Being half German with my paternal grandparents being German immigrants, I grew up seeing bread as part of the German culture. When my grandparents would come out for visits, they would bring boxes full of German breads from specialty bakeries in Chicago. To this day, my dad and my uncle still bring each other bread whenever they go to a new Euro bakery. During one of my parents' visits here in Denver, we went to Whole Foods, and my dad became a little obsessed with this Prussian Rye bread there. When I go out to California to visit my family, my dad occasionally asks me to bring a loaf or two out for him and my uncle. (On a different note, this Saturday Night Live skit reminds me very much of my family!)
Germany bakes more variety of breads than any other country, with hundreds of dark and white bread along with thousands of different rolls and mini breads. Bread is the foundation of breakfast and evening meals in Germany. Growing up, my sisters and I would joke about how my dad always wanted sandwiches for breakfast and dinner! During trips to Germany, I experienced the huge German breakfast spreads with all the different breads accompanied with eggs, wurst, cheese, and butter (of course). The Germans tend to eat a big meal mid-day, so German dinners are usually bread slices with deli meats and cheeses. At German festivals, like Oktoberfest, pretzels are hugely popular, and at holidays, shaped sweeter breads (like stollen) are baked. The bottom line: Germany is bread country.
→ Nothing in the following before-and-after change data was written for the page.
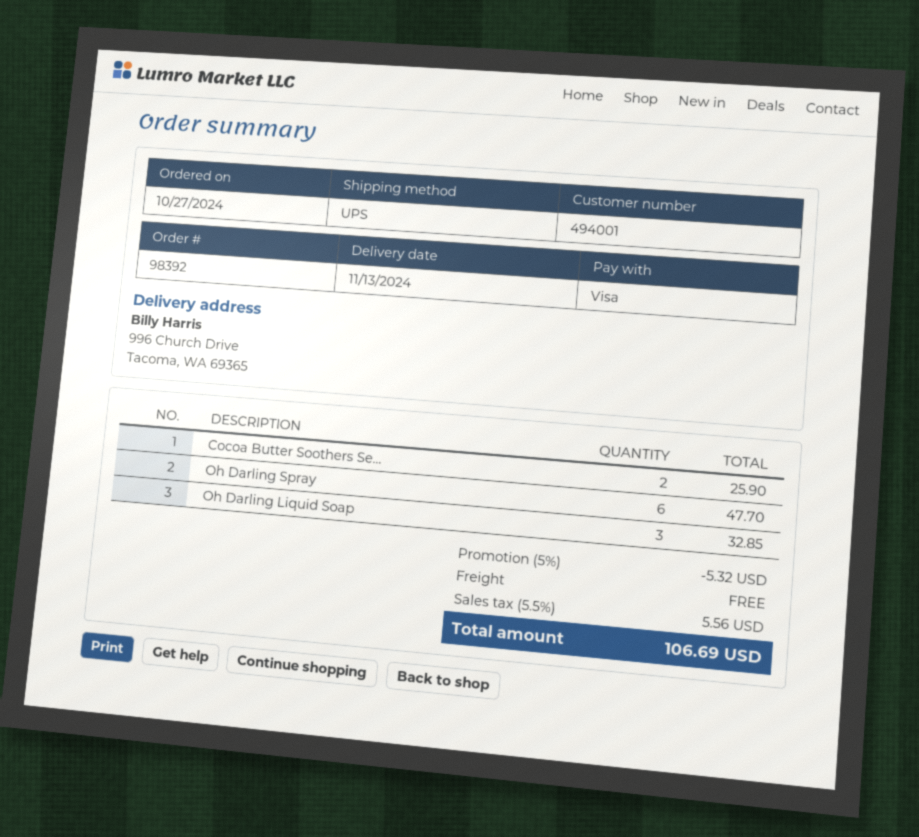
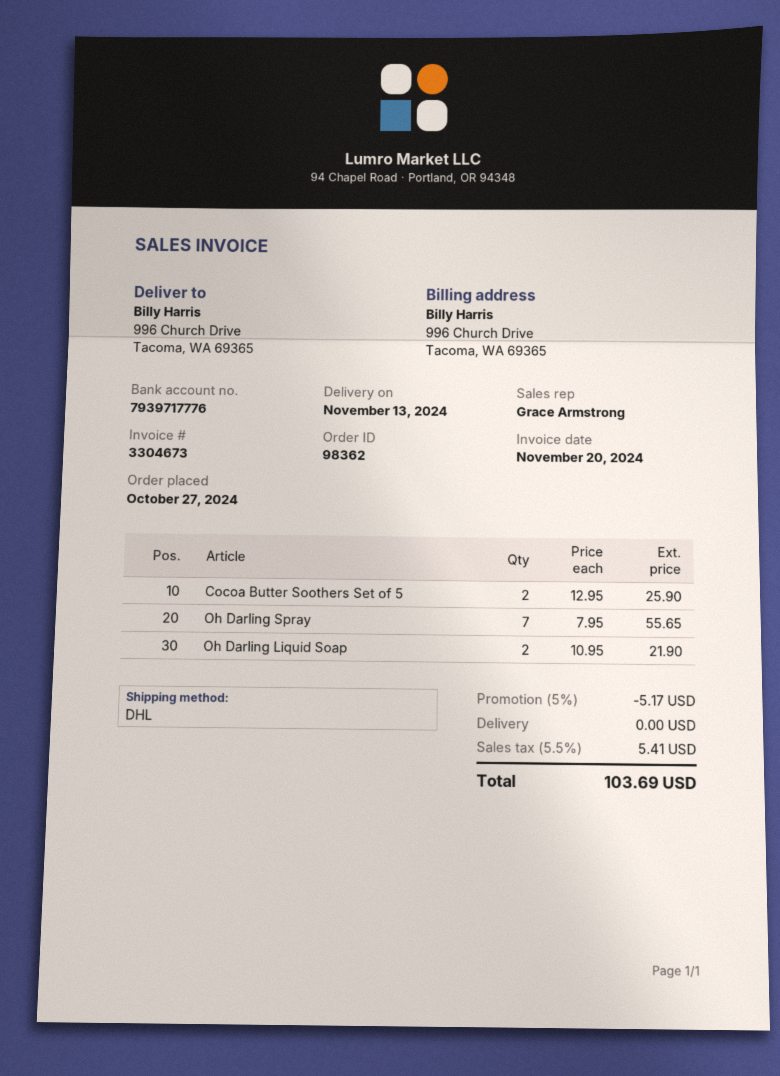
order number: 98392 -> 98362
shipping method: UPS -> DHL
Oh Darling Spray: 6 for 47.70 -> 7 for 55.65
Oh Darling Liquid Soap: 3 for 32.85 -> 2 for 21.90
discount: 5% = 5.32 -> 5% = 5.17
tax: 5.5% = 5.56 -> 5.5% = 5.41
total: 106.69 -> 103.69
I always liked more of the multigrain and seeded German breads. There was one bread called "schinkenbrot," which was a seeded multi-rye bread. It didn't have too strong of a rye flavor, and it had a chewy, nutty flavor.
This whole-grain sunflower rye bread reminds me so much of the "schinkenbrot" from my childhood. It does not have an overpowering rye flavor, and it has the same chewy and nutty flavors that I remember. The honey adds a natural sweetness that balances out the whole wheat and rye flavors. The bread is fairly simple to make. Honestly, I thought that the hardest part was making sure the water wasn't too warm to kill the yeast. (I generally prefer to use instant yeast because I'm always worried that I'll kill the active-dry yeast when I have to proof it with water.) The bread does require three rises, so make this on a lazy day. :)
I made mini loaves of this bread, and it freezes quite well and is a great breakfast bread for sweet and savory breakfasts. One morning, for a more sweet take, I took some slices, brushed them lightly with olive oil and sprinkled cinnamon and stevia (you could use sugar) on both sides, and put the bread slices under the broiler for about 2 minutes. I then topped them with some homemade ricotta (mixed with orange zest) and some blueberries. For a savory breakfast, I made eggs cacio e pepe (scrambled eggs made with greek yogurt, pecorino, and pepper) and put it on top of toasted slices of the bread. Yum!
Yields 1 large loaf or 4 mini loaves
1 1/2 cups (12 oz.) lukewarm water
2 1/4 tsp. active-dry yeast (1 package)
1/4 cup honey, plus 1 tsp. honey
310 grams (2 3/4 cups) whole-wheat flour
103 grams (1 cup) rye flour
2 1/2 tsp. kosher salt
1 cup unsalted sunflower seeds, lightly toasted
2 to 3 tsp. butter or oil, to grease the loaf pans
To toast the sunflower seeds:
Heat a cast iron skillet over medium-high heat. Add the seeds in a single layer and toast, stirring frequently until they begin to color, about 2 to 3 minutes. Immediately remove from heat and transfer to a plate to cool.
For the bread:
In a small bowl, combine the warm water, yeast, and 1 tsp of honey and lightly stir until combined. Wait for about 5 minutes for the yeast mixture to begin to lightly bubble (some tiny holes should appear). If this does not happen, discard and begin again. Make sure the water is lukewarm and not hot.
In the bowl of a stand mixer fitted with the dough hook attachment, combine the flours and salt. Then, add the yeast mixture and the remaining 1/4 cup honey. Mix until well incorporated, about 1-3 minutes. If any flour remains, add 1 more tablespoon of water and mix until combined.
Knead on low speed until the dough is smooth, about 6-8 minutes. The dough will be thick and dense. Add sunflower seeds, and continue kneading for 2-3 more minutes, or until sunflower seeds are well distributed.
After the sunflower seeds are incorporated, shape the dough into a round, and return it to the stand mixer bowl. Cover with plastic wrap, and allow it to rise until doubled, about 1 1/2 hour to 2 hours. Then, punch down the dough and allow it to rise again until nearly doubled, another 1 hour.
After the dough is finished rising, oil the pan or pans (if using mini loaf pans), and shape the dough into a rectangular shape and place it in the pan or pans. Loosely cover with plastic wrap, and allow it to rise for another hour.
While the dough rises, preheat the oven to 350ºF. Bake until the loaf is dark golden brown, about 1 hour. Remove the bread from the oven, place it on a wire rack, and allow it to cool.